I am using pyspark to join two tables with 100k rows for each (so not skewed join). It takes longer than 30mins even an hour which I think something is wrong here. The code is just regular join
a = b.join(c, b.id == c.id, "inner").drop(c.id)
I did a lot search and try, including:
spark.sql.adaptive.enabled=true
Neither works.
My question is: if both tables (pyspark.sql.dataframe
object) came from using udf, does it matter?
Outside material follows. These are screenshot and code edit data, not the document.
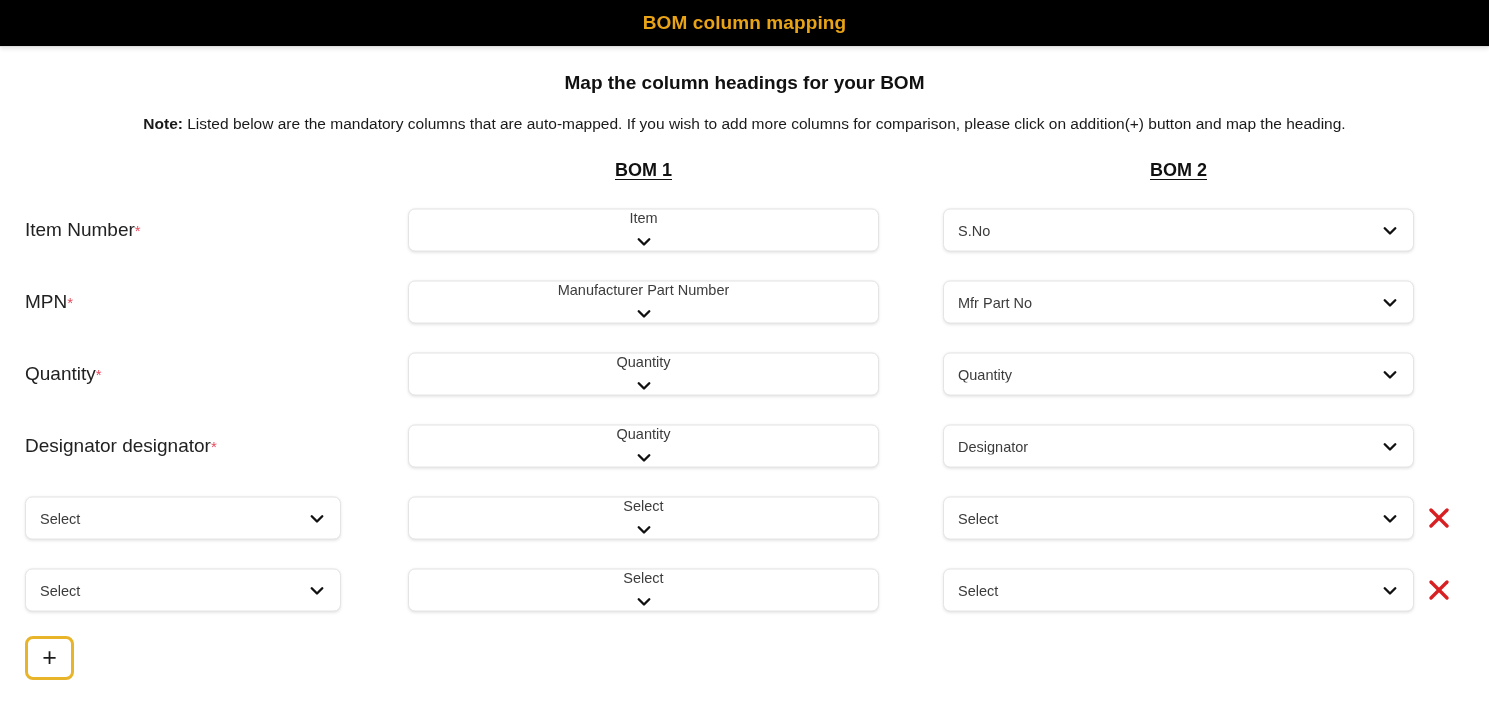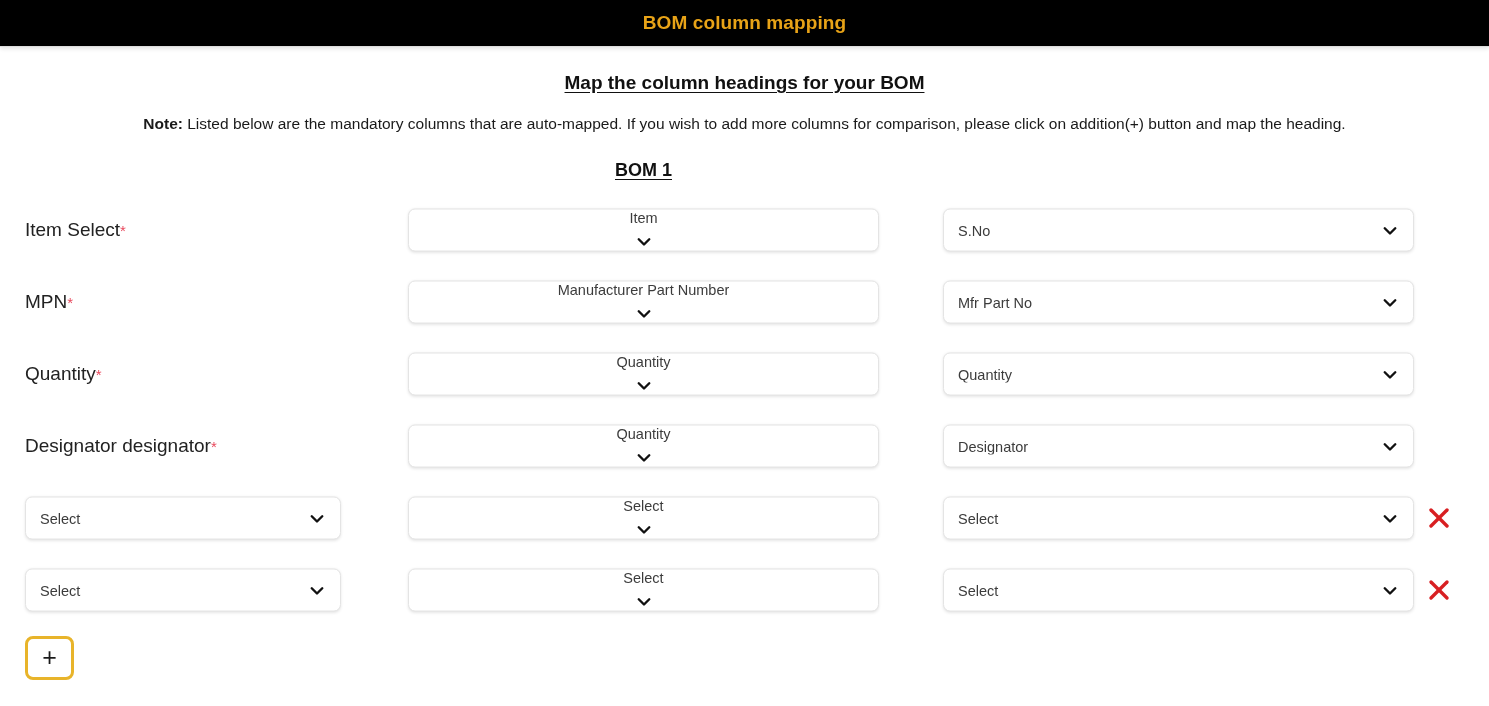--- a/index.html
+++ b/index.html
@@ -47,7 +47,6 @@
     font-size: 19px;
     font-weight: bold;
     color: #111111;
-    text-decoration: underline;
     text-underline-offset: 3px;
   }
 

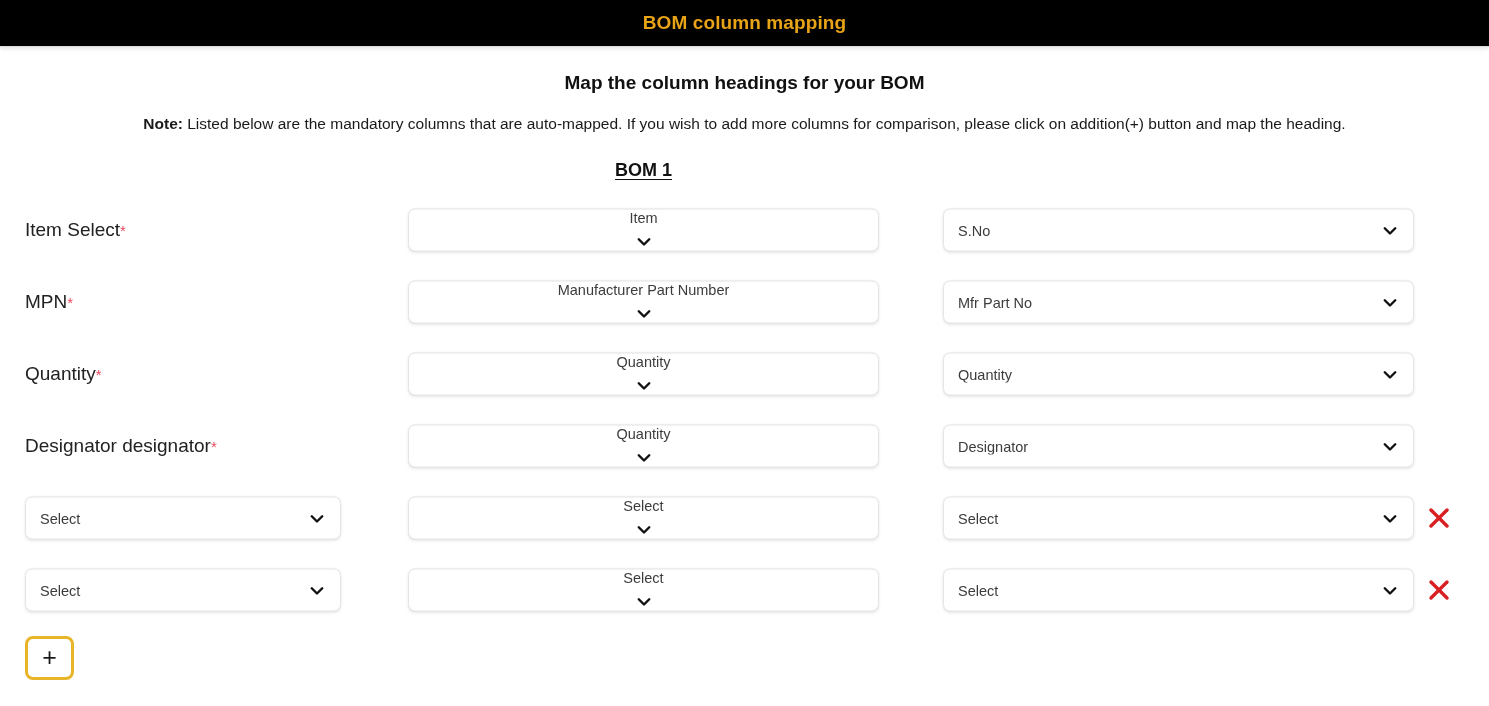--- a/index.html
+++ b/index.html
@@ -201,6 +201,7 @@
 
     <div class="col-headers">
       <div class="col-header bom1">BOM 1</div>
+      <div class="col-header bom2">BOM 2</div>
     </div>
 
     <div class="rows" id="rows">

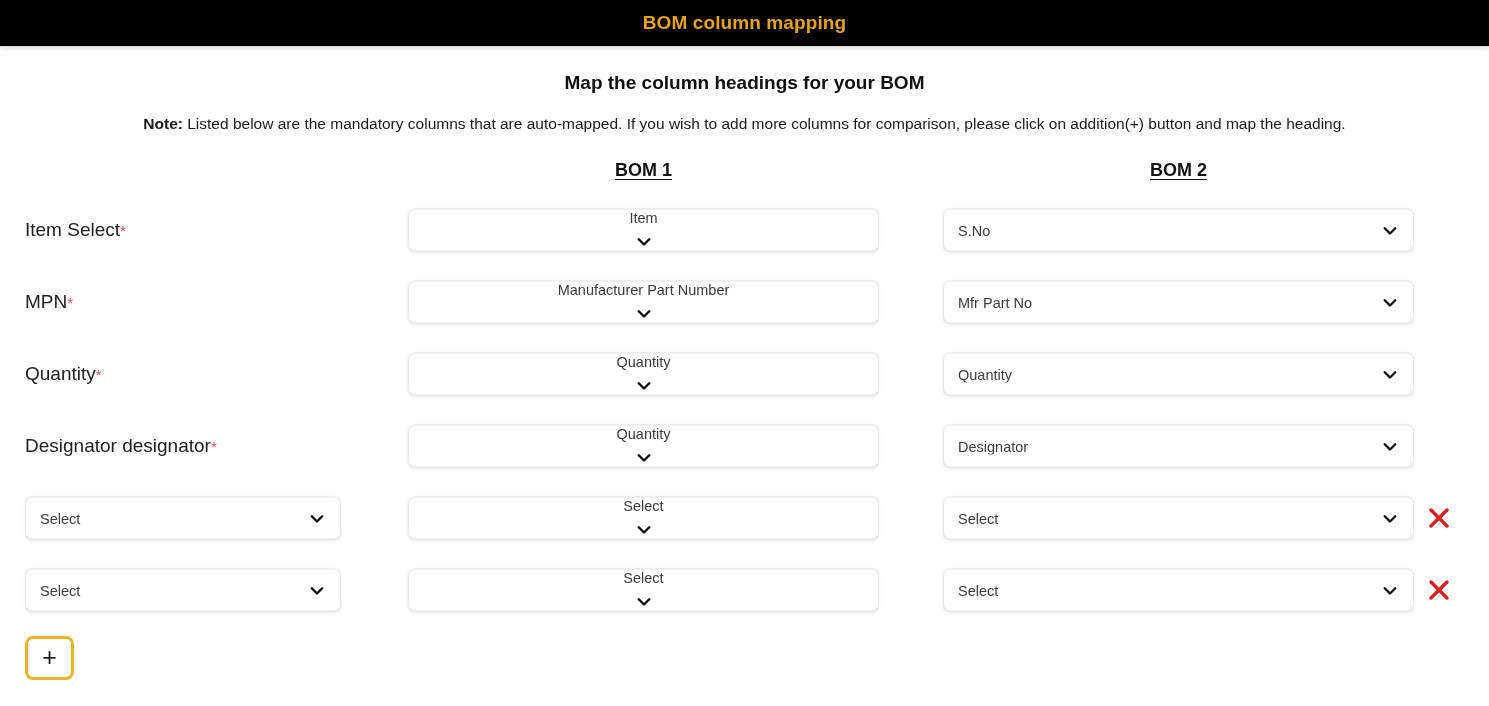--- a/index.html
+++ b/index.html
@@ -206,7 +206,7 @@
 
     <div class="rows" id="rows">
         <div class="map-row">
-          <div class="row-label"><span>Item Select</span><span class="req">*</span></div>
+          <div class="row-label"><span>Item Number</span><span class="req">*</span></div>
           <div class="select bom1">
             <span class="sel-text">Item</span>
             <span>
This is the only difference compared with common use.
I used the following udf logic to prepare the tables:
def func(row):
id = row.split(",")[0]
f1, f2 = ", ".join(row.split(",")[1:-1]), int(row.split(",")[-1])
return (int(id), f1, f2)
func_udf = udf(func,
StructType([
StructField("id", IntegerType(), True),
StructField("f1", StringType(), True),
StructField("f2", IntegerType(), True)
]))
df = df.withColumn("Result", func_udf(col("data")))
df = df.drop(df.data).select("Result.*")
df
is the table used for join.
Any troubleshooting idea is appreciated. Thank you.
P.S. table b has 3 columns and table c has 6 columns. So they are not wide. Also, if I shrink size to 10k, the join works as expected.
I figured out. I would like share my experience below:
df.cache()
is helpful.